◆ **Goal of the exercise**:
Would you retype the whole listing exactly?

━━━━━ Material shown ━━━━━

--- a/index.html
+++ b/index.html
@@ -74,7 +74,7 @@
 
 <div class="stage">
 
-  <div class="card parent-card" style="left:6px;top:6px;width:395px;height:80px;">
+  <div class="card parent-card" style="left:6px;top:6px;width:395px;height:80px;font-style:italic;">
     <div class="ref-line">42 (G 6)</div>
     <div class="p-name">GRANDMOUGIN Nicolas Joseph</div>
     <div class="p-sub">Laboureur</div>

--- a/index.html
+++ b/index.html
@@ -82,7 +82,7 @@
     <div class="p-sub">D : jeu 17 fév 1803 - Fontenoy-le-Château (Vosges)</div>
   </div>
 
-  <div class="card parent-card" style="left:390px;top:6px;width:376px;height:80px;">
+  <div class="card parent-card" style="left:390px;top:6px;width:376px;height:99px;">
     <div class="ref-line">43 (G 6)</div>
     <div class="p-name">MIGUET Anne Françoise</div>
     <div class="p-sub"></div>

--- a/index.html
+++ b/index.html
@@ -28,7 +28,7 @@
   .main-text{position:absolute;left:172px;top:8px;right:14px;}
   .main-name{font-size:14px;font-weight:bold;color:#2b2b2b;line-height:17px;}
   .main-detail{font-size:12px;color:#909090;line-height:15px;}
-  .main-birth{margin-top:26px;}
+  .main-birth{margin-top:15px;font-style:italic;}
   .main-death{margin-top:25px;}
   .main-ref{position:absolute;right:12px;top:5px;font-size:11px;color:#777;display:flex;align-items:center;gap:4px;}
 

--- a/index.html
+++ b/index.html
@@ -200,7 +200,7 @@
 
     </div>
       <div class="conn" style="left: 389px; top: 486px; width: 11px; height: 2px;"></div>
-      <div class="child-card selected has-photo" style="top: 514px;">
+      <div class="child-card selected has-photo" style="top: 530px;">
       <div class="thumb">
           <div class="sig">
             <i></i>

━━━━━

◆ **Reply**:
--- a/index.html
+++ b/index.html
@@ -74,7 +74,7 @@
 
 <div class="stage">
 
-  <div class="card parent-card" style="left:6px;top:6px;width:395px;height:80px;">
+  <div class="card parent-card" style="left:6px;top:6px;width:395px;height:80px;font-style:italic;">
     <div class="ref-line">42 (G 6)</div>
     <div class="p-name">GRANDMOUGIN Nicolas Joseph</div>
     <div class="p-sub">Laboureur</div>

--- a/index.html
+++ b/index.html
@@ -82,7 +82,7 @@
     <div class="p-sub">D : jeu 17 fév 1803 - Fontenoy-le-Château (Vosges)</div>
   </div>
 
-  <div class="card parent-card" style="left:390px;top:6px;width:376px;height:80px;">
+  <div class="card parent-card" style="left:390px;top:6px;width:376px;height:99px;">
     <div class="ref-line">43 (G 6)</div>
     <div class="p-name">MIGUET Anne Françoise</div>
     <div class="p-sub"></div>

--- a/index.html
+++ b/index.html
@@ -28,7 +28,7 @@
   .main-text{position:absolute;left:172px;top:8px;right:14px;}
   .main-name{font-size:14px;font-weight:bold;color:#2b2b2b;line-height:17px;}
   .main-detail{font-size:12px;color:#909090;line-height:15px;}
-  .main-birth{margin-top:26px;}
+  .main-birth{margin-top:15px;font-style:italic;}
   .main-death{margin-top:25px;}
   .main-ref{position:absolute;right:12px;top:5px;font-size:11px;color:#777;display:flex;align-items:center;gap:4px;}
 

--- a/index.html
+++ b/index.html
@@ -200,7 +200,7 @@
 
     </div>
       <div class="conn" style="left: 389px; top: 486px; width: 11px; height: 2px;"></div>
-      <div class="child-card selected has-photo" style="top: 514px;">
+      <div class="child-card selected has-photo" style="top: 530px;">
       <div class="thumb">
           <div class="sig">
             <i></i>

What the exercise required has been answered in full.